The World-views of Early Civilizations
He knows nothing; and he thinks he knows everything. That points clearly to a political career.
George Bernard Shaw
I MENTIONED, in the first of these posts, that spiritualities—the ways in which we go about being human—have three interrelated facets: worldview, values, and practice.
The first of these is worldview—the set of things any culture or subculture knows about the nature of the world we live in.
I use the word "knows" in a very special sense. It's a sort of cultural knowing, which doesn't automatically have anything to do with evidence, or proof. It's the kind of knowledge that a child has about Santa Claus, or that an adult has about freeways, or someone in the middle ages might have had about witches.
It includes superstitions and ordinary facts, the idea that water is wet, that the sun circles the earth, that dogs sometimes bite, that things are weightless in outer space because there's no air there, that liberals are elite snobs, that conservatives are stupid racists, that if you travel to a foreign country you will find air to breathe.
We "know" what the world is like, in this sense, whether we are right or wrong. Our worldview is the sum total of this "knowledge". It's the big picture of the world, which we use to make decisions and guide our behavior.
A child may go to bed early without a fight, in order to give Santa a chance to bring gifts on Christmas eve. If I need to clean a spot off my glasses, I may stick them under a faucet. You probably know people who will discount anything that a liberal (or a conservative) says. None of us is likely to think of taking an aqualung with us on a trip to Germany, unless we plan to go diving.
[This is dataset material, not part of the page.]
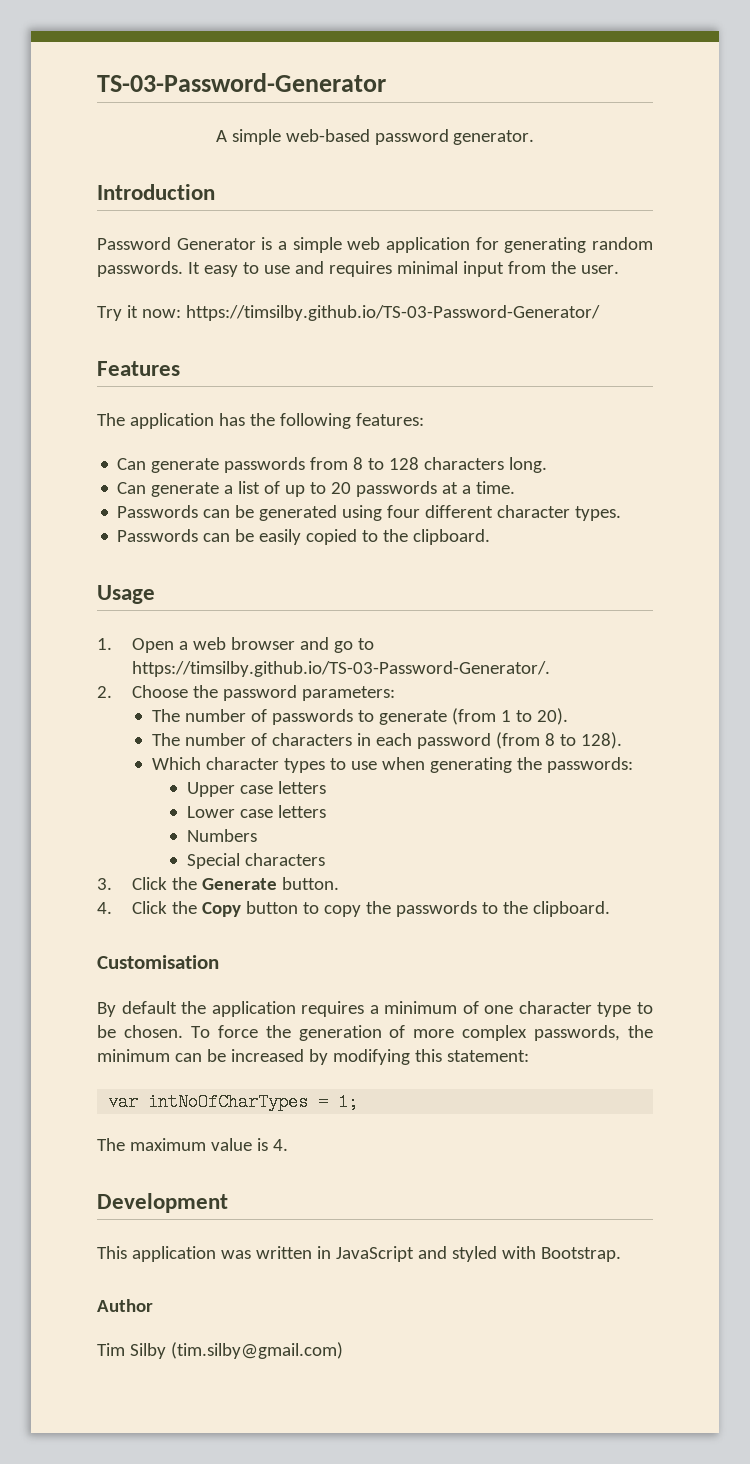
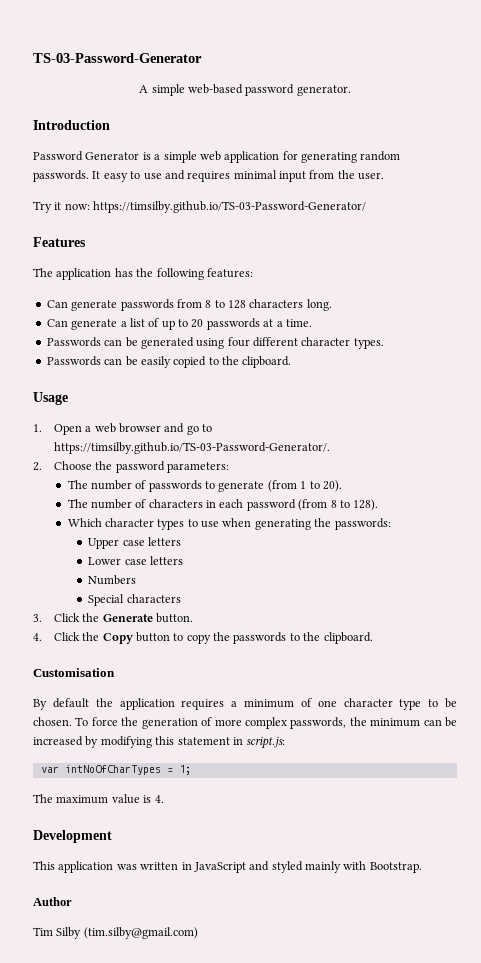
[446,1050,529,1062] statement: -> [177,736,286,749] statement in script.js:
(497, 1254) none -> [305,861,341,873] mainly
We don't know for sure what the world-view of the hunter gatherers who lived before civilization was, but it's very likely that it was an emerging world-view, in the sense that it emerged from their interaction with the world they lived in, and the nature of the brains they possessed. It included information about how fires worked, how to make pottery and music, cave drawings and spears, and how to work trades with neighboring bands. It probably included other things which we may never know.
We do know that sometime around the beginning of civilization, which is not that long ago compared to how long humans have been on earth, another kind of worldview was invented.
The earliest civilizations had a couple of things in common: a ruling class, and an organized religion. By the time we get close to the period of the Judeo-Christian Bible it's pretty clear that official world-views have developed.
These world-views are based, not on the interaction of individuals with their world, but on the political agendas of an upper class. They're designed to keep the common people in line and give the nation a unity which can be leveraged against its neighbors.
The general pattern involves a creation story, which explains that the entire known world is subject to the god of whichever nation is telling the story. The king of that nation is the representative of Marduk, or Yahweh, etc., and therefore must be obeyed.
The nation itself has a special relationship to this god, and therefore is superior to the surrounding nations. Consequently, any attack on this favored nation is an attack on the god of the universe, and any attack by the favored nation on a neighbor is simply a kind of liberation.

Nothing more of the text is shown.